• Der Anaesthesist · Feb 1980

    [Electrolyte balance in major abdominal surgery. III. On insensible water losses from the peritoneal cavity (author's transl)].

    • U Finsterer, W Weber, and H G Lühr.
    • Anaesthesist. 1980 Feb 1; 29 (2): 59-70.

    AbstractTwo groups of 16 patients each were studied during abdomino-surgical procedures. Patients of one group received an isotonic glucose solution to cover insensible water losses from the peritoneal cavity whilst patients of the other group were not treated with glucose. In these we found a significant increase in plasma osmolality and in mean corpuscular hemoglobin concentration of the red cells during anaesthesia and operation. The balance of osmotic free water was calculated from changes of plasma osmolality during the observation period. Calculating output as difference between known input and balance we found losses of osmotic free water amounting to approximately 4.5 ml per kilogram bodyweight per hour of operation in both groups. These losses are, in our opinion, identical with the insensible water loss from the peritoneum. Plasma sodium concentration in both groups showed decreasing tendency compared with plasma osmolality. This was partly due to dilution with increased extracellular glucose concentration and partly to an extra-intracellular shift of sodium (without net-water-flux). Plasma potassium concentration decreased in patients receiving glucose but increased in patients without glucose. Red cell potassium concentration decreased in both groups.
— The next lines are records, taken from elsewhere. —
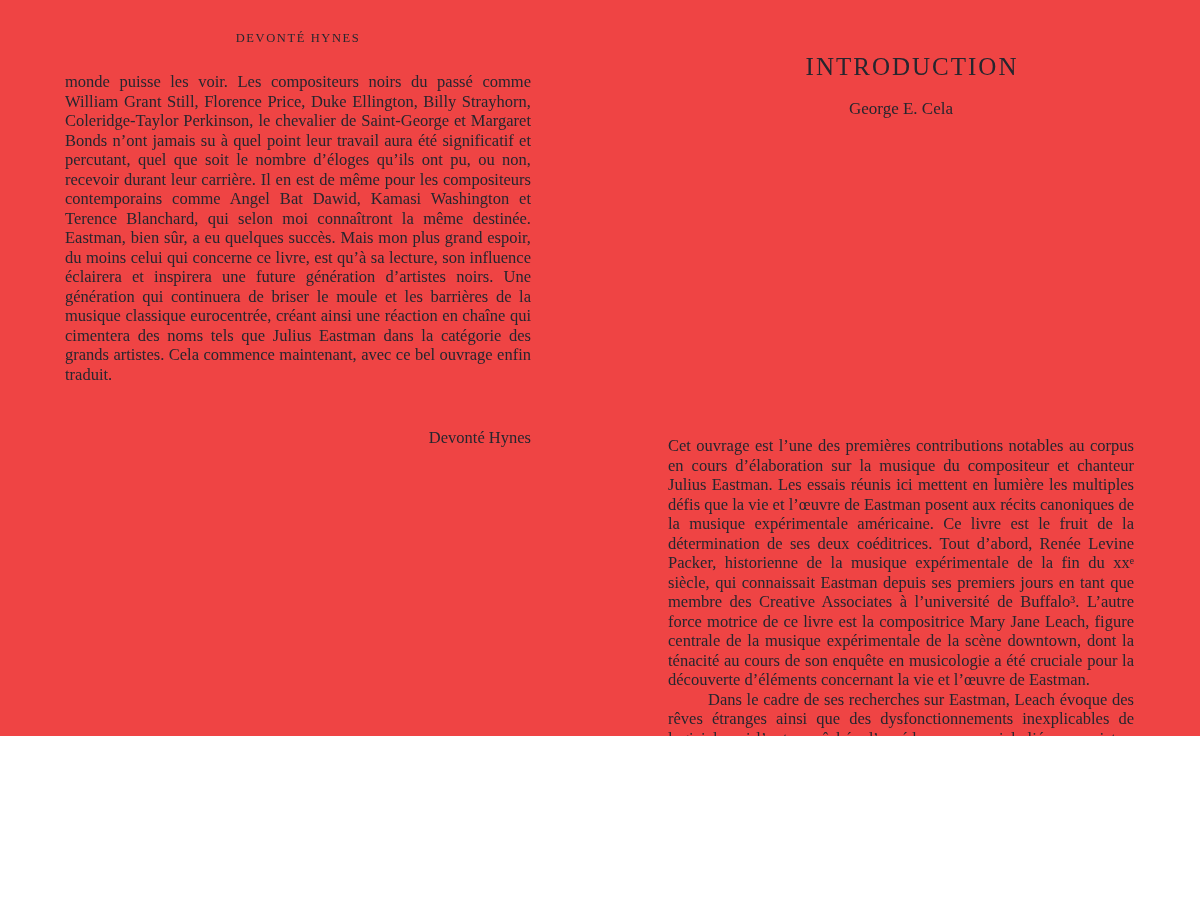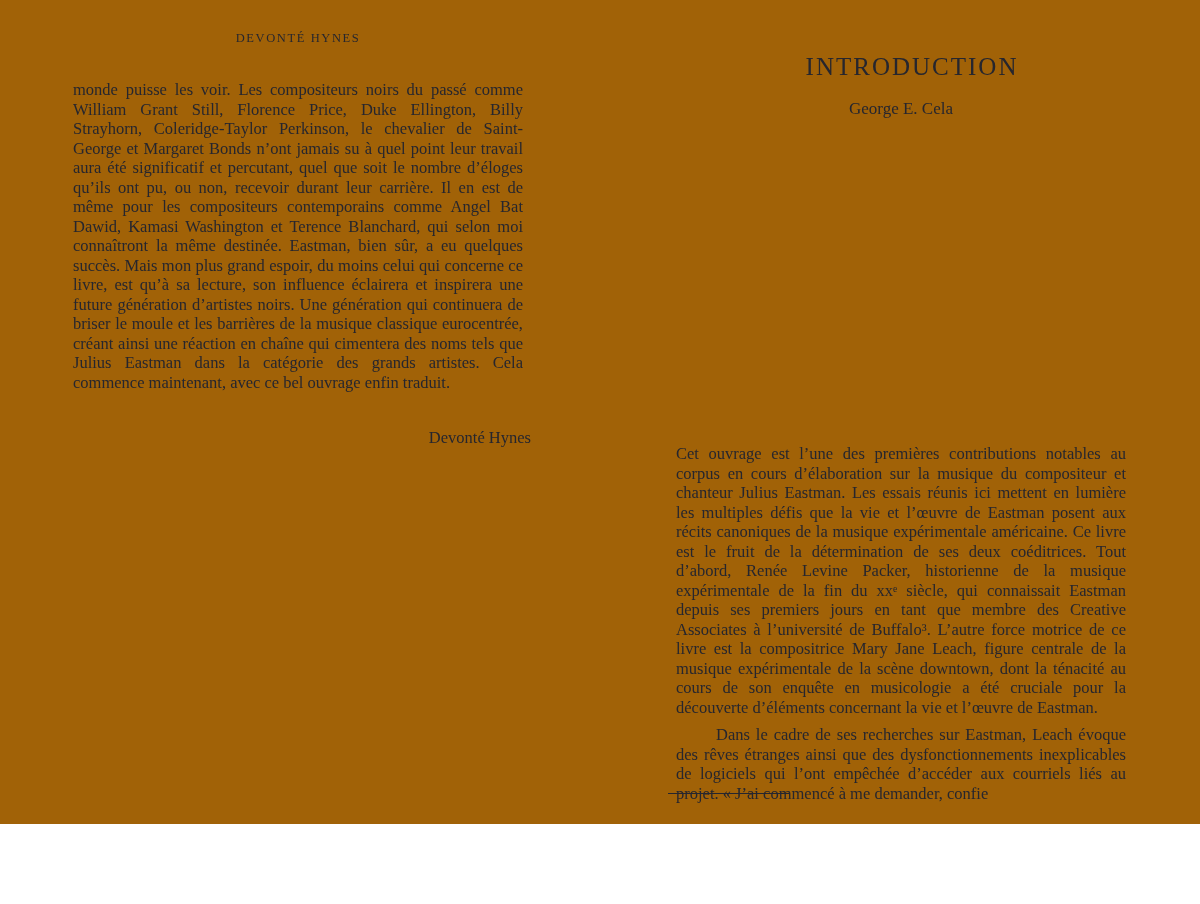--- a/index.html
+++ b/index.html
@@ -3,22 +3,22 @@
 <meta charset="utf-8">
 <style>
   html, body {
     margin: 0;
     padding: 0;
     background: #ffffff;
   }
   .spread {
     position: relative;
     width: 1200px;
-    height: 824px;
-    background: #a16207;
+    height: 736px;
+    background: #ef4444;
     overflow: hidden;
     font-family: "Liberation Serif", "DejaVu Serif", serif;
     color: #26262e;
   }
   .page {
     position: absolute;
     top: 0;
     height: 904px;
     width: 466px;
   }
@@ -39,21 +39,21 @@
   .body-text {
     position: absolute;
     left: 0;
     width: 466px;
     font-size: 16.5px;
     line-height: 19.5px;
     text-align: justify;
     text-justify: inter-word;
     hyphens: none;
   }
-  .body-text p { margin: 8px; }
+  .body-text p { margin: 0; }
 
   .body-left  { top: 72px; }
   .body-right { top: 436px; }
 
   .para-indent { text-indent: 40px; }
 
   .signature {
     position: absolute;
     top: 428px;
     right: 0;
Urin-to-plasma ratio of osmolality was equal in both groups in spite of a different water balance. Patients receiving glucose had higher urine outputs and therefore (with equal osmolar U/P ratio) a higher osmolar clearance and a higher free-water-reabsorption. It is demonstrated that under conditions as described the amount of free-water reabsorption and concomitantly a favourable effect on water balance during mild dehydration is mainly depending on osmolar clearance.